3. Potential Tightening of US Privacy Laws (by @kitk)

The story:

The US is facing multiple calls for a tightening of its privacy laws.

In December 2018, a bill co-authored by 15 Democrat Senators, the Data Care Act of 2018, was released. This obliges online service providers to "reasonably secure" information which identify individuals and vow not to use it in harmful ways, notify users in case of a data breach and hold third parties with access to the data to the same standard. In the same month, a non-profit organisation, the Center for Democracy and Technology, introduced a draft nation-wide privacy law for data processing by private companies.

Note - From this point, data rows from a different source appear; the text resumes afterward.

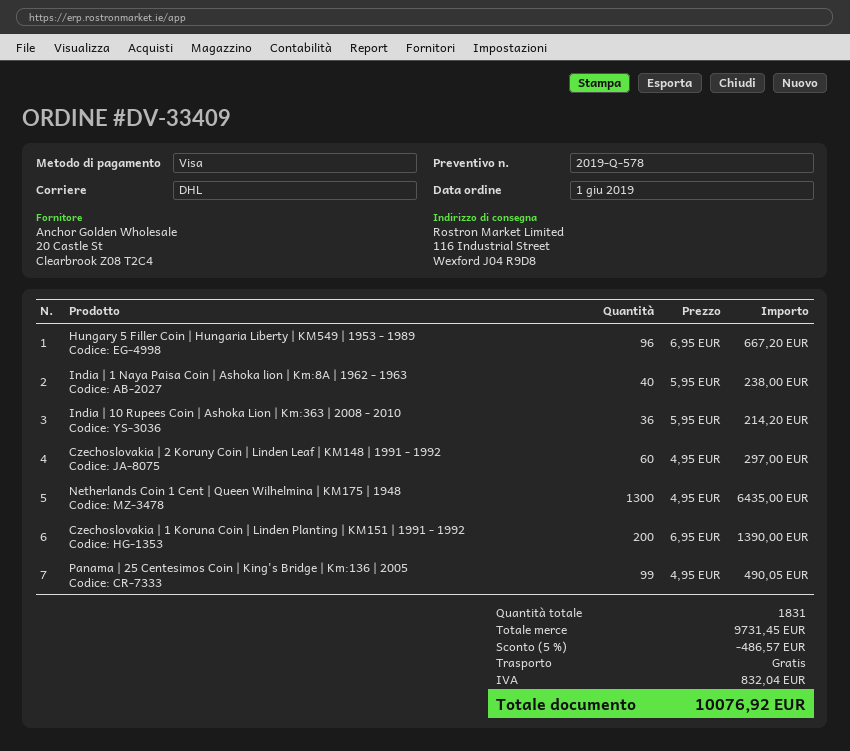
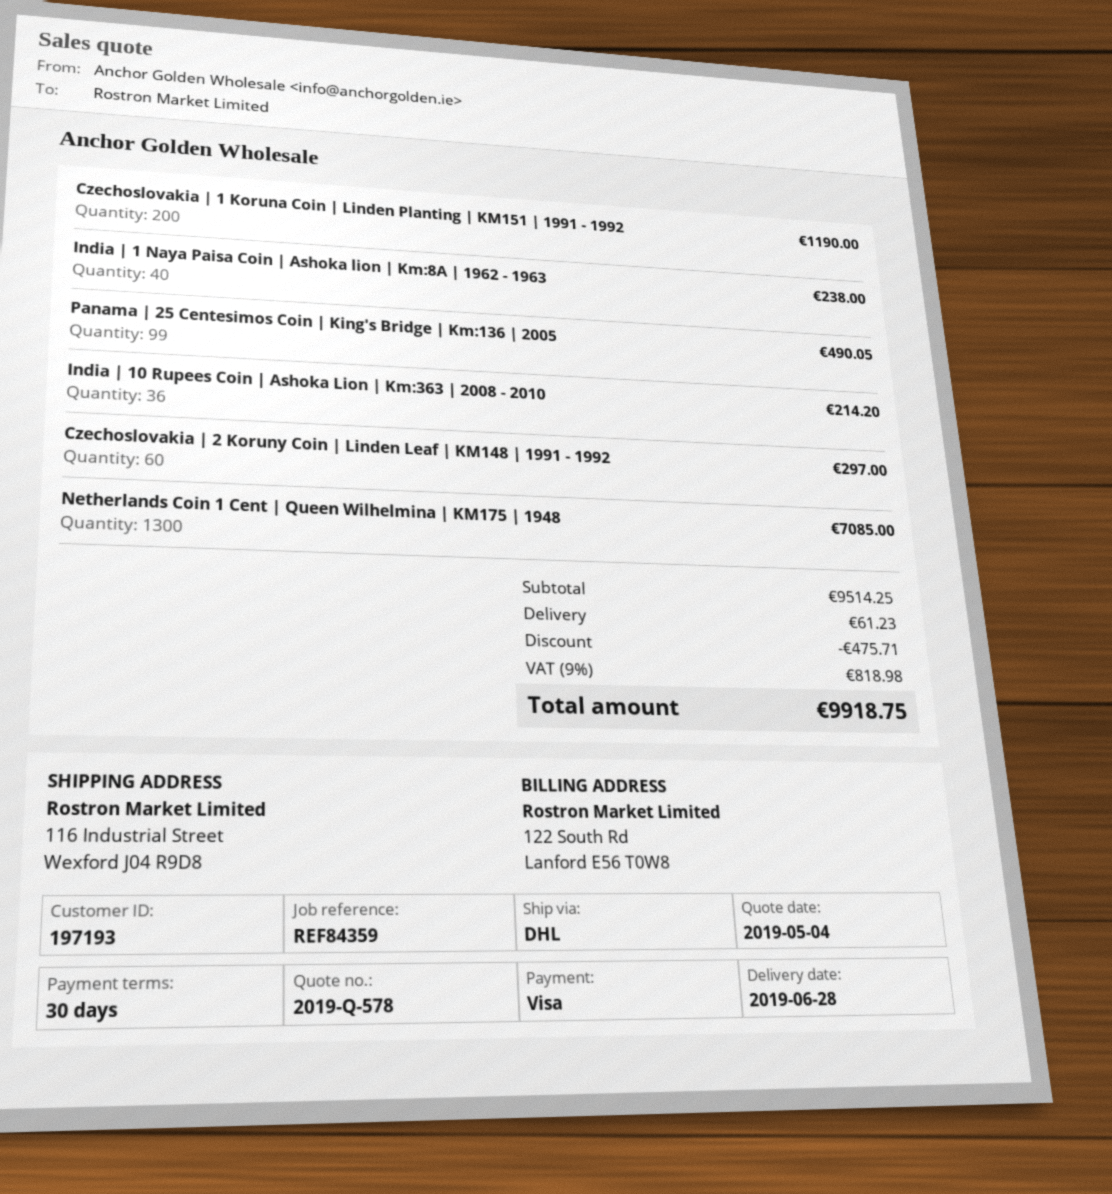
Hungary 5 Filler Coin | Hungaria Liberty | KM549 | 1953 - 1989: 96 for 667.20 -> none
Netherlands Coin 1 Cent | Queen Wilhelmina | KM175 | 1948: 1300 for 6435.00 -> 1300 for 7085.00
Czechoslovakia | 1 Koruna Coin | Linden Planting | KM151 | 1991 - 1992: 200 for 1390.00 -> 200 for 1190.00
subtotal: 9731.45 -> 9514.25
discount: 486.57 -> 475.71
shipping: 0.00 -> 61.23
tax: 832.04 -> 818.98
total: 10076.92 -> 9918.75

Just last week, Florida Senator Marco Rubio introduced the American Data Dissemination Act. It requires the Federal Trade Commission (FTC) to develop recommendations for the formulation of privacy law and submit them to Congress for approval. If Congress fails to approve of the suggestions within two years, the FTC could approve and enforce their own rules.

Currently, the US has various federal laws that protect specific types of data like those related to consumer health and credit scoring. Last June, California passed the California Consumer Privacy Act, which will enter into force on 1 January 2020. Still, there is no overarching, national-level data privacy legislation unlike, say, the UK’s Data Protection Act.

Impact on businesses and law firms:

As there is a trend towards fragmentation of data protection rules which apply in different jurisdictions, law firms must constantly keep abreast of regulatory changes which are related to data protection. In practice, this fragmentation also means that law firms might err on the side of caution and advise their clients to adopt a single data protection standard which satisfies the most stringent data protection requirements of different pieces of legislation. This can lead to an overall “racheting upwards” of data protection standards.

With the possibility of more data protection legislation, businesses that operate in and/ or deal with customers in multiple countries must more carefully consider the necessity, costs and risks of their data collection and use.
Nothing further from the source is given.